Secondary legislation can have titles like “regulations”, “rules” and “Orders in Council”.
On this website, “secondary legislation” refers only to secondary legislation drafted by the Parliamentary Counsel Office. See Legislation drafted and published by PCO and Where else is legislation available from?.

section
A section is the basic unit of an Act. Each section deals with a separate subject or idea and has its own number.

select committee
These are committees made up of members of Parliament. For more information, see Select committees on the New Zealand Parliament website.

SOP
See Supplementary Order Paper.

Statutory Regulations
The Statutory Regulations publication series (which ceased publication in December 2013) uses an “SR” reference number (eg SR 2011/139).
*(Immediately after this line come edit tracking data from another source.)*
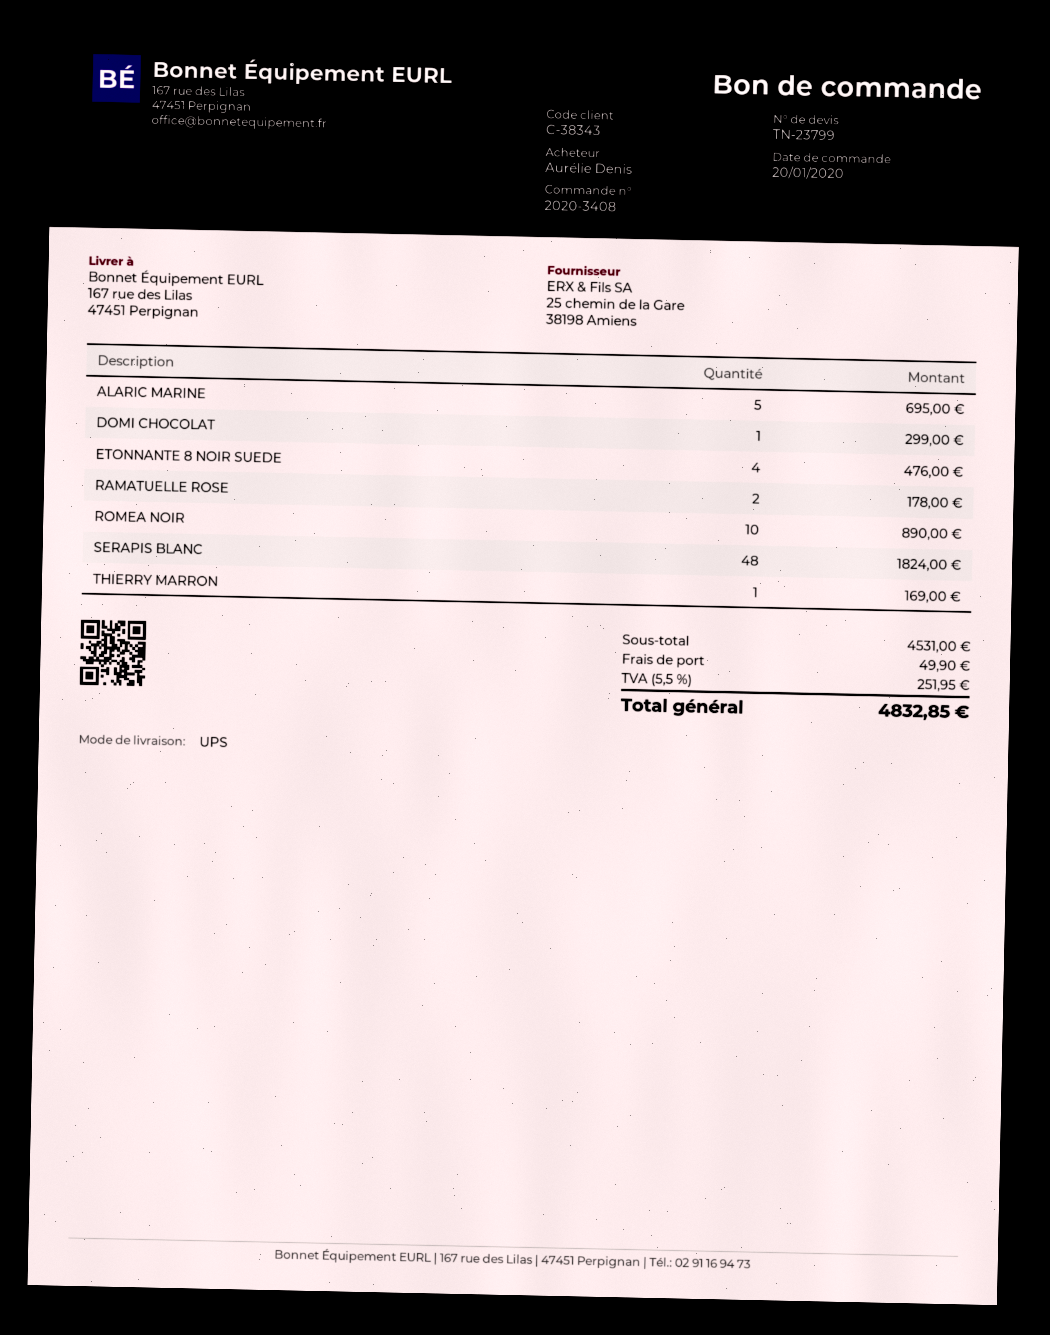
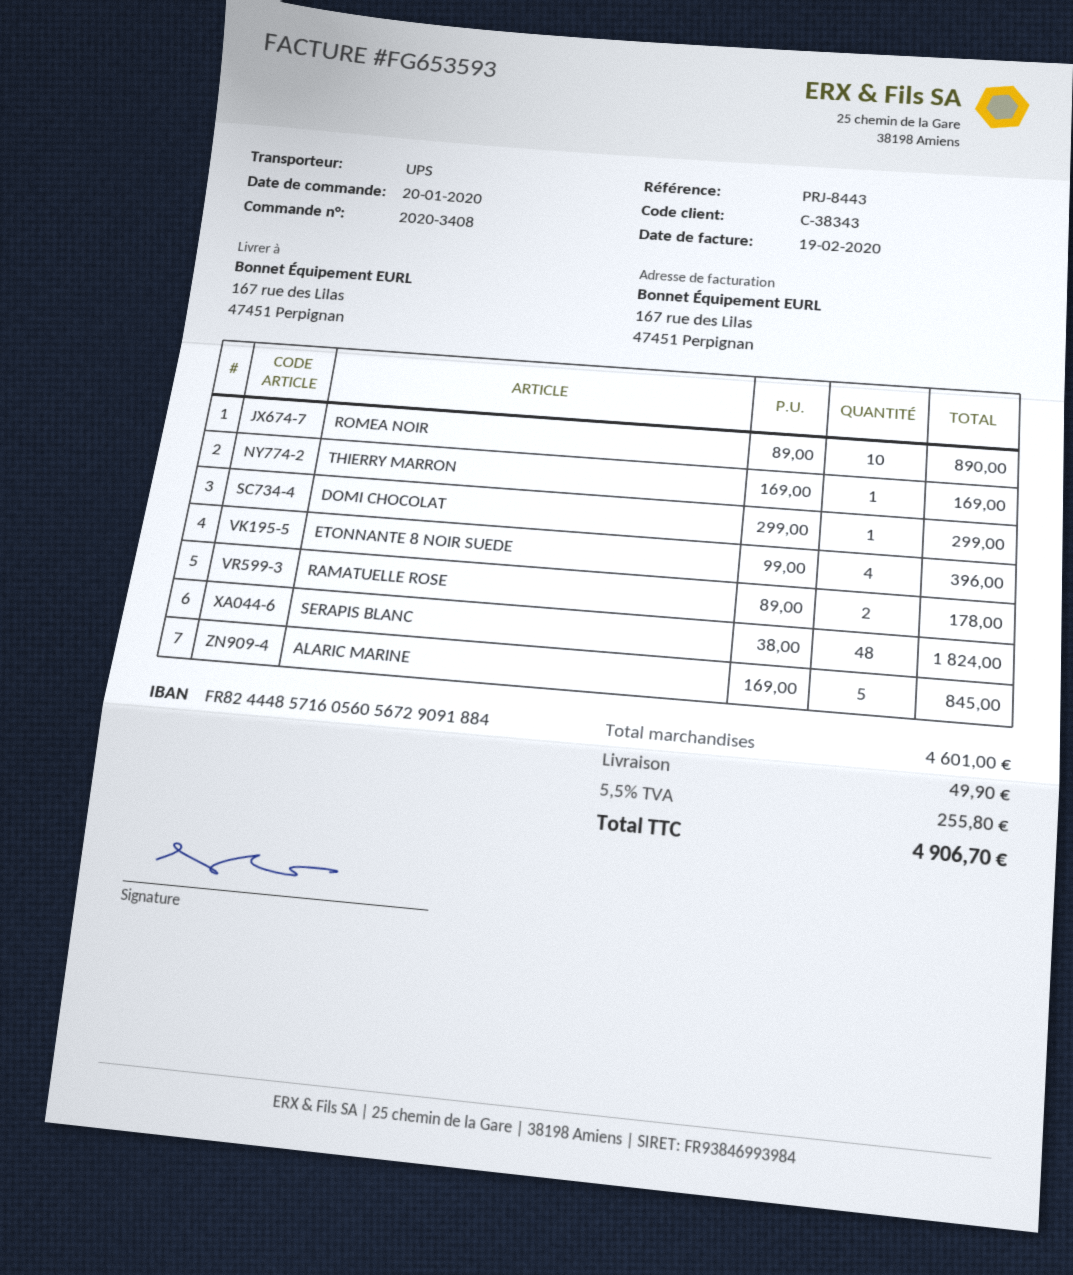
ALARIC MARINE: 5 for 695.00 -> 5 for 845.00
ETONNANTE 8 NOIR SUEDE: 4 for 476.00 -> 4 for 396.00
subtotal: 4531.00 -> 4601.00
tax: 5.5% = 251.95 -> 5.5% = 255.80
total: 4832.85 -> 4906.70

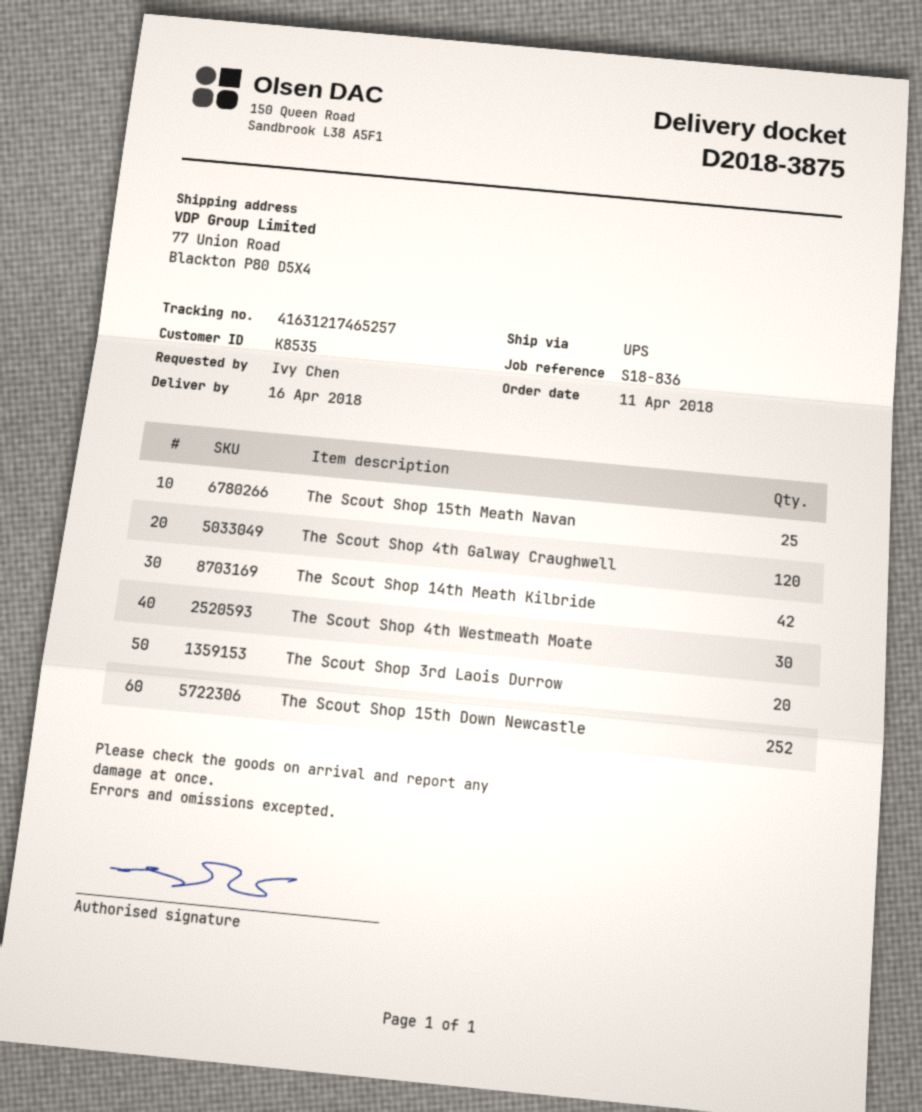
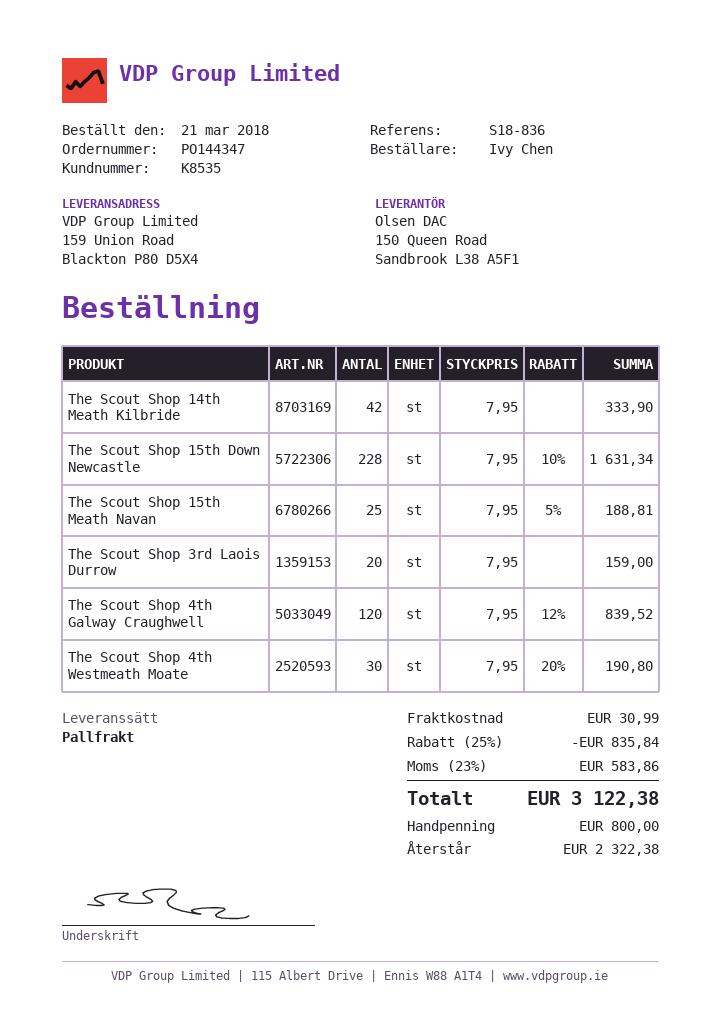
order date: 2018-04-11 -> 2018-03-21
shipping method: UPS -> pallet freight
ship to: 77 Union Road, Blackton P80 D5X4 -> 159 Union Road, Blackton P80 D5X4
The Scout Shop 15th Down Newcastle: 252 -> 228

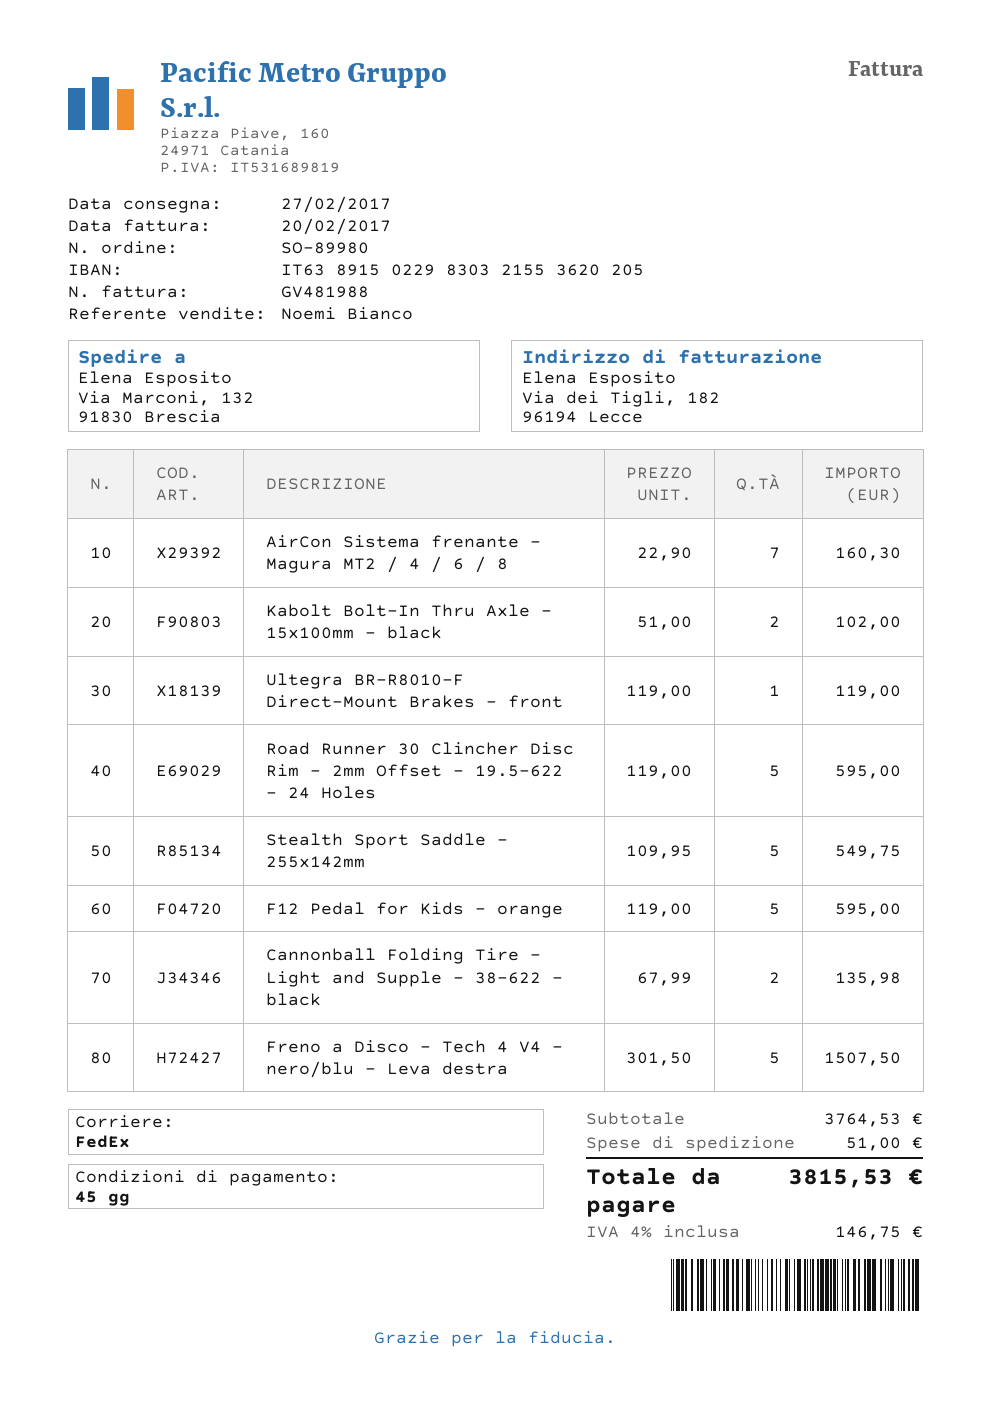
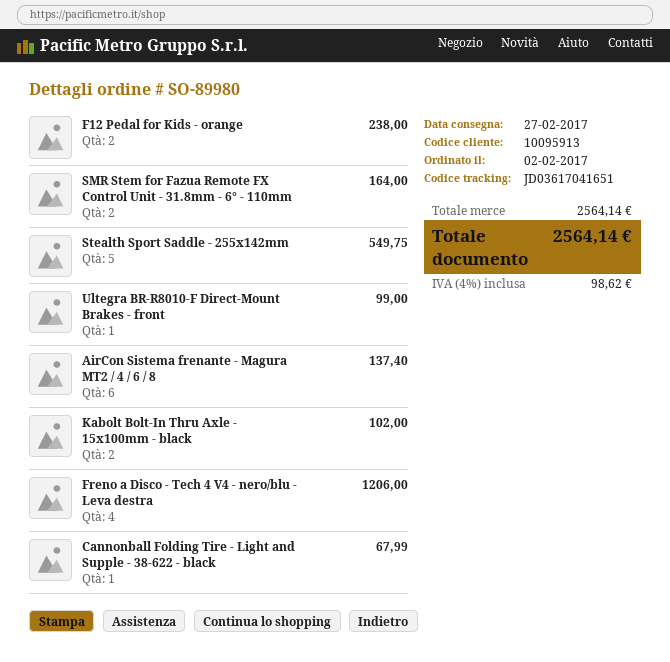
AirCon Sistema frenante - Magura MT2 / 4 / 6 / 8: 7 for 160.30 -> 6 for 137.40
Ultegra BR-R8010-F Direct-Mount Brakes - front: 1 for 119.00 -> 1 for 99.00
Road Runner 30 Clincher Disc Rim - 2mm Offset - 19.5-622 - 24 Holes: 5 for 595.00 -> none
F12 Pedal for Kids - orange: 5 for 595.00 -> 2 for 238.00
Cannonball Folding Tire - Light and Supple - 38-622 - black: 2 for 135.98 -> 1 for 67.99
Freno a Disco - Tech 4 V4 - nero/blu - Leva destra: 5 for 1507.50 -> 4 for 1206.00
SMR Stem for Fazua Remote FX Control Unit - 31.8mm - 6° - 110mm: none -> 2 for 164.00
subtotal: 3764.53 -> 2564.14
shipping: 51.00 -> none
tax: 4% = 146.75 -> 4% = 98.62
total: 3815.53 -> 2564.14

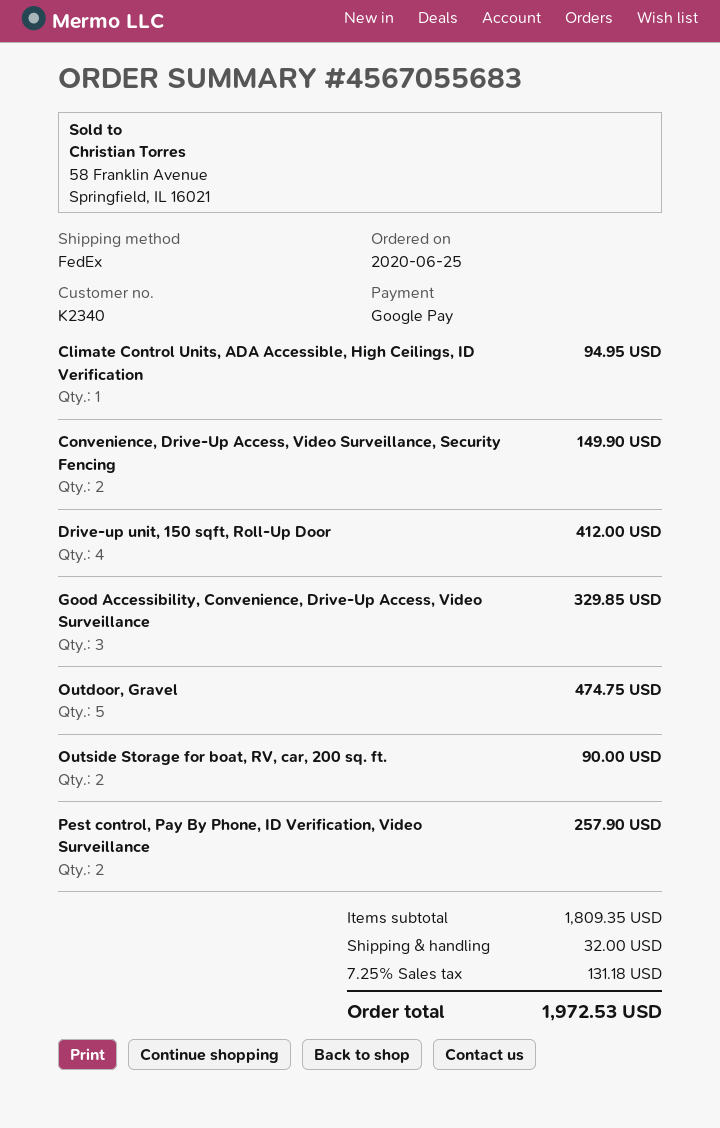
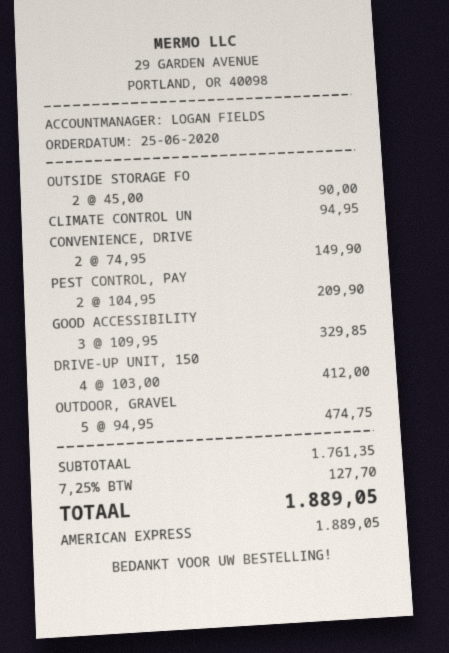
payment method: Google Pay -> American Express
Pest control, Pay By Phone, ID Verification, Video Surveillance: 2 for 257.90 -> 2 for 209.90
subtotal: 1809.35 -> 1761.35
shipping: 32.00 -> none
tax: 7.25% = 131.18 -> 7.25% = 127.70
total: 1972.53 -> 1889.05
To find Statutory Regulations on this website, search or browse under Secondary legislation. For more about the change, see About legislation.

Supplementary Order Paper
A Supplementary Order Paper (SOP) is a published document that sets out proposed amendments to a Bill.

T

terminated
On this website, "terminated" refers to a Bill that has been defeated, discharged, vetoed, or withdrawn, or has lapsed. A terminated Bill has failed to become an Act.

type
On this website, for an Act, "type" means public, local, private, provincial, or imperial. For a Bill, "type" means government, local, private, or member's.

Y

year
On this website, for an Act, "year" means the year it was enacted. For a Bill, "year" means the year it was introduced. For secondary legislation, "year" means the year it was made. For Other Instruments, "year" means the year it was made or, on occasion, the year it came into force.